Foucault e direitos do homem. Os direitos do homem não aparecem muito no


discurso do autor, porque ele é contrário à universalidade: “Isto significa dizer que,
para o autor, a forma que inclui a pretensão ao universal não é capaz de situar
coerentemente, no presente, a questão dos direitos dos homens. Ao contrário, a
filosofia de Foucault permite pensar como que, em toda pretensão ao universal,
existe a recusa de certas particularidades, como é que qualquer universal é, pois,
particular, como é que não pode haver saber absoluto”. (pág. 288).
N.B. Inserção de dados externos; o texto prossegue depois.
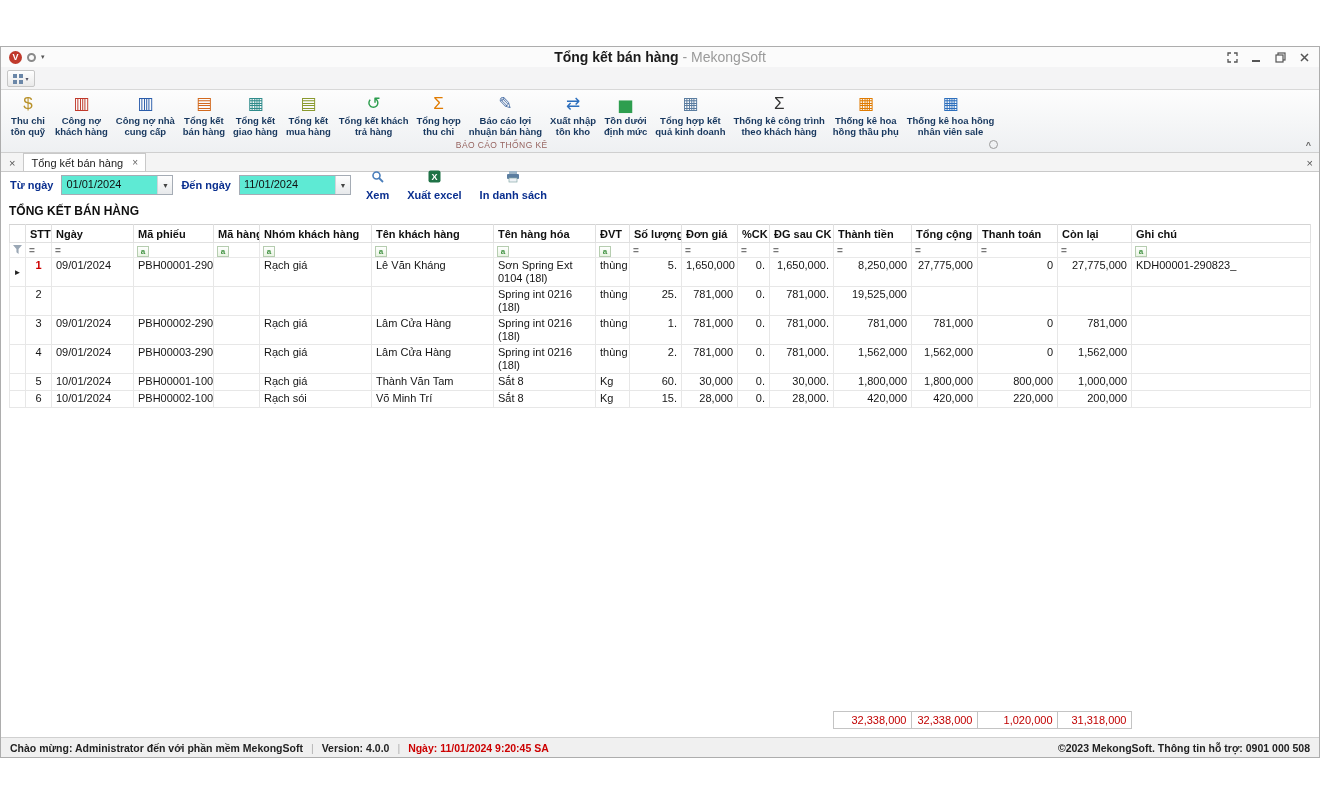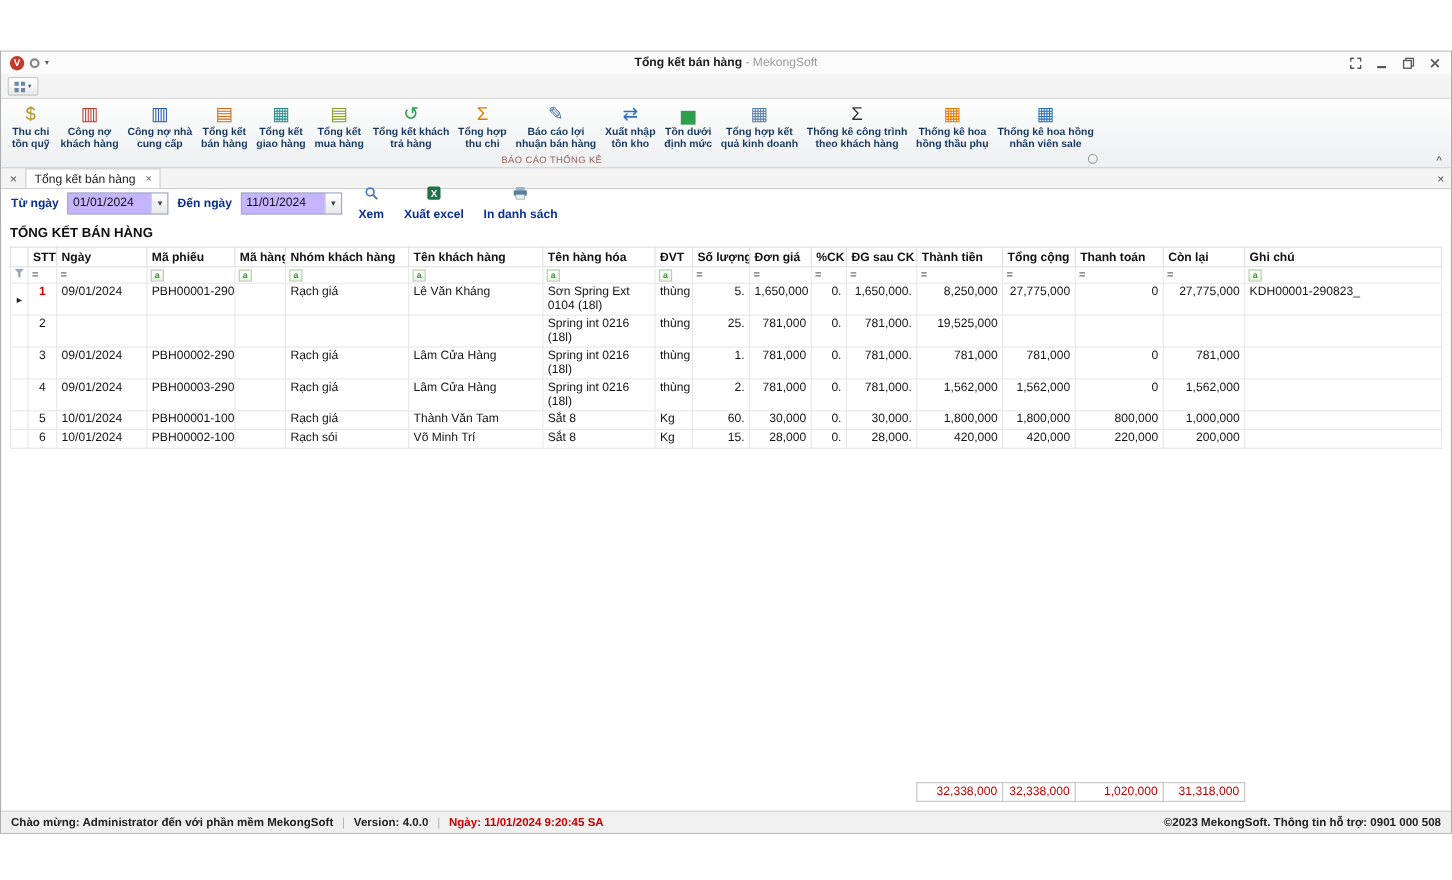"Tổng kết bán hàng -" .title-center { font-size: 11px -> 14px }
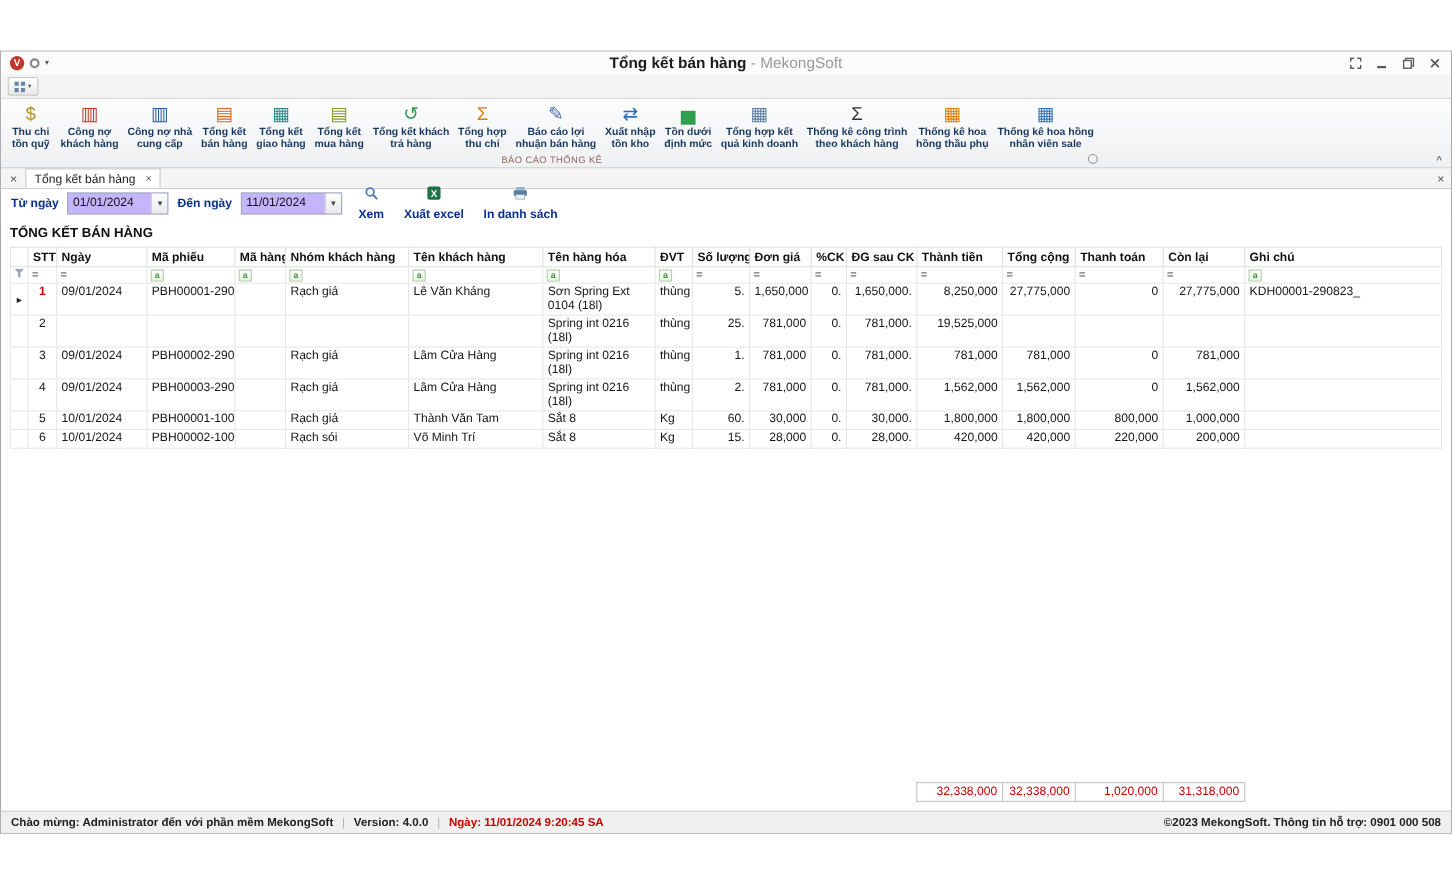"01/01/2024" .combo { background: #c4b5fd -> #5eead4; width: 92px -> 112px }
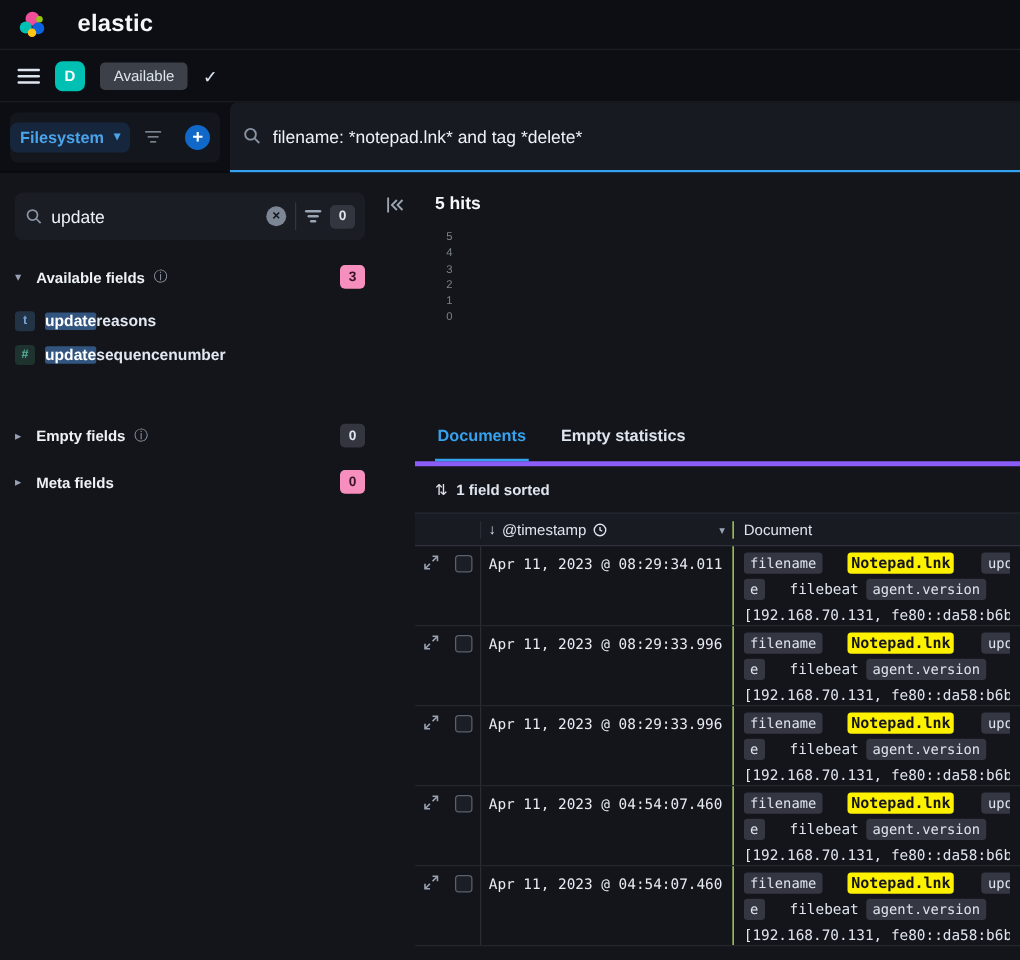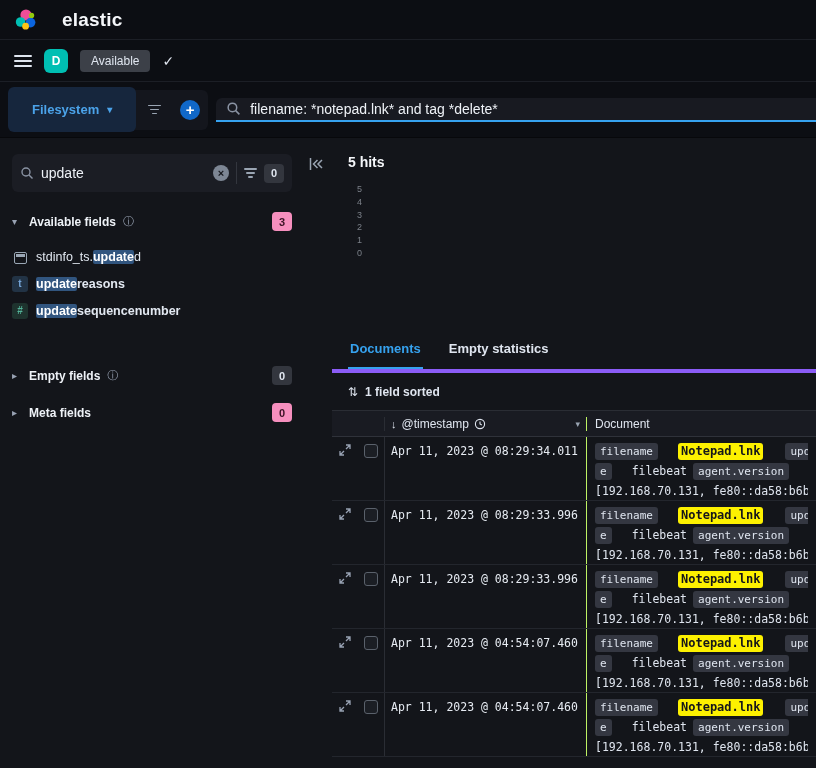"Filesystem" .dataview-btn { height: 45px -> 24px; padding: 0 24px -> 0 8px }
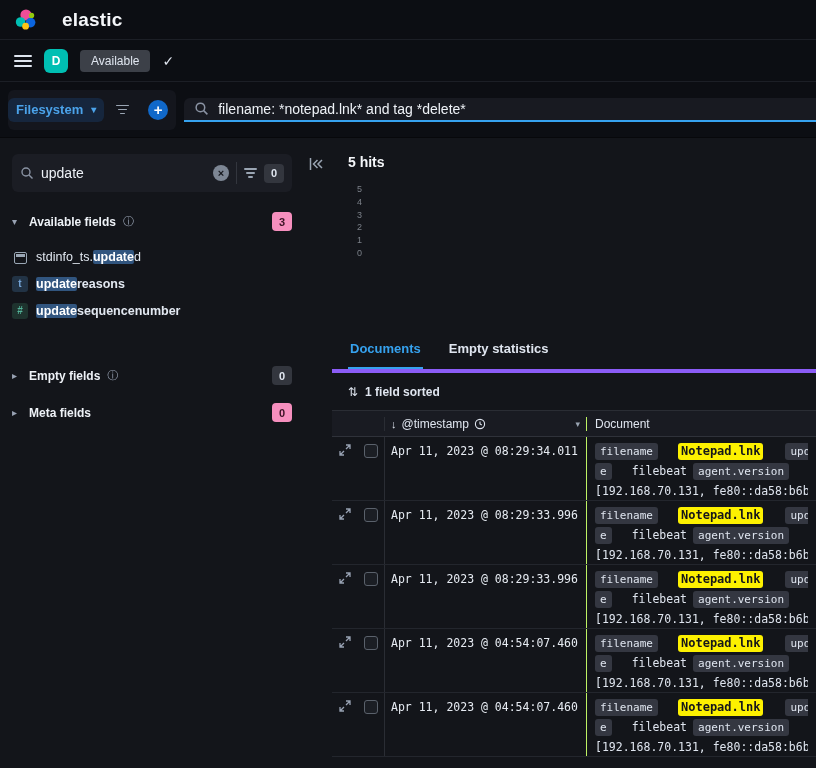"filename: *notepad.lnk* and tag *delete*" .search-box { height: 24px -> 56px }
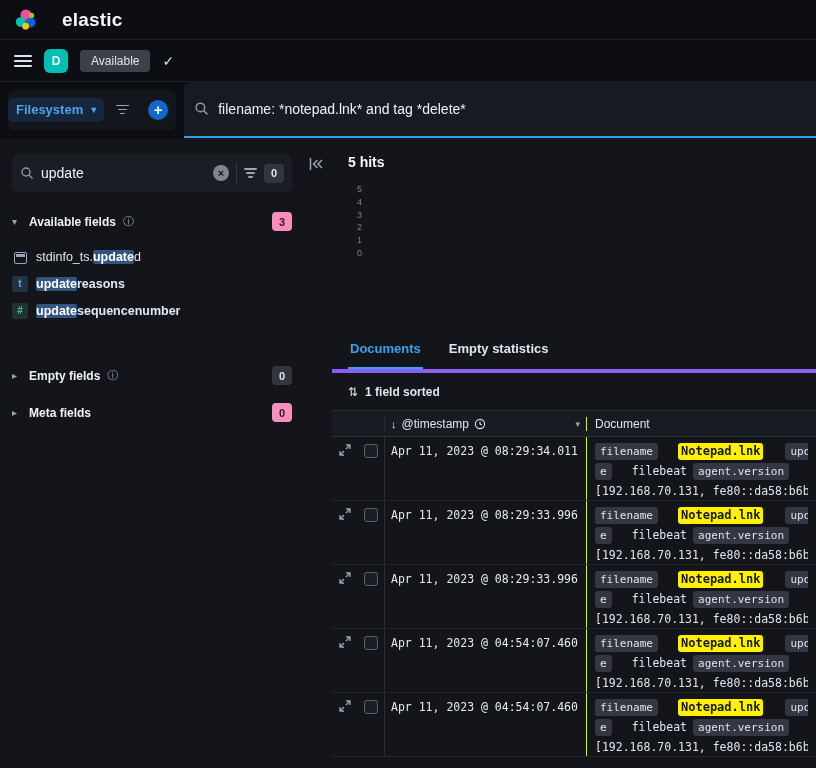"stdinfo_ts.updated" div.field-item { html: <div> <span></span> <span><span>stdinfo_ts.</span><span>update</span><span>d</span></span> </div> -> none }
Três princípios para guiarem as suas iniciativas: 1. Cidadania internacional


(todos governados – elo de ligação – solidariedade). 2. Fazer valer aos olhos e aos
ouvidos dos governos as infelicidades através da cidadania internacional. 3.
Responsabilidade de cada individuo de se inquietar com a vida social. Isso representa
o direito novo de Foucault.

“Nessa imagem de um ‘direito novo’ o que domina é a ideia de um direito


(talvez fosse melhor dizer práticas do direito) que seria objeto de uma inquietação
contínua, na medida em que constitui um domínio de saberes e de práticas
constantemente chamado a participar do jogo (sempre inacabado) da arbitragem, da
regulamentação social. Domínio a ser construído, necessariamente, segundo o
primado da práxis. O ‘direito novo’ esboçado por Foucault encontra seu fundamento
na práxis.” (pág. 292). Positivismo crítico.